## TASK STATEMENT
The data below must be returned in full and exactly.

## RECORDS SHOWN
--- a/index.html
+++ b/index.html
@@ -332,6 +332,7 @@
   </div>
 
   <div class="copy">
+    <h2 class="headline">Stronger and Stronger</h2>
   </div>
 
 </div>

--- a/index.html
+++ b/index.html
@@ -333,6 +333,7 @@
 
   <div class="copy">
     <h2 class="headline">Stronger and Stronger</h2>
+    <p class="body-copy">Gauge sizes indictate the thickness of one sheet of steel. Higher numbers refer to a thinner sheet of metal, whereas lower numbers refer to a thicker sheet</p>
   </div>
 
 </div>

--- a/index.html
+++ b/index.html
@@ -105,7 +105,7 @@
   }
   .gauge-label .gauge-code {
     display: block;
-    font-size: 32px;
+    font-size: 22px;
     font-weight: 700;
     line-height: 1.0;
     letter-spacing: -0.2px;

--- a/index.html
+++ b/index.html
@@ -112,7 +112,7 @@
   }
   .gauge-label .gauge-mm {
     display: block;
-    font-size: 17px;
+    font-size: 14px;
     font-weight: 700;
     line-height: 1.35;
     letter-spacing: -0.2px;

## TASK RESPONSE
--- a/index.html
+++ b/index.html
@@ -332,6 +332,7 @@
   </div>
 
   <div class="copy">
+    <h2 class="headline">Stronger and Stronger</h2>
   </div>
 
 </div>

--- a/index.html
+++ b/index.html
@@ -333,6 +333,7 @@
 
   <div class="copy">
     <h2 class="headline">Stronger and Stronger</h2>
+    <p class="body-copy">Gauge sizes indictate the thickness of one sheet of steel. Higher numbers refer to a thinner sheet of metal, whereas lower numbers refer to a thicker sheet</p>
   </div>
 
 </div>

--- a/index.html
+++ b/index.html
@@ -105,7 +105,7 @@
   }
   .gauge-label .gauge-code {
     display: block;
-    font-size: 32px;
+    font-size: 22px;
     font-weight: 700;
     line-height: 1.0;
     letter-spacing: -0.2px;

--- a/index.html
+++ b/index.html
@@ -112,7 +112,7 @@
   }
   .gauge-label .gauge-mm {
     display: block;
-    font-size: 17px;
+    font-size: 14px;
     font-weight: 700;
     line-height: 1.35;
     letter-spacing: -0.2px;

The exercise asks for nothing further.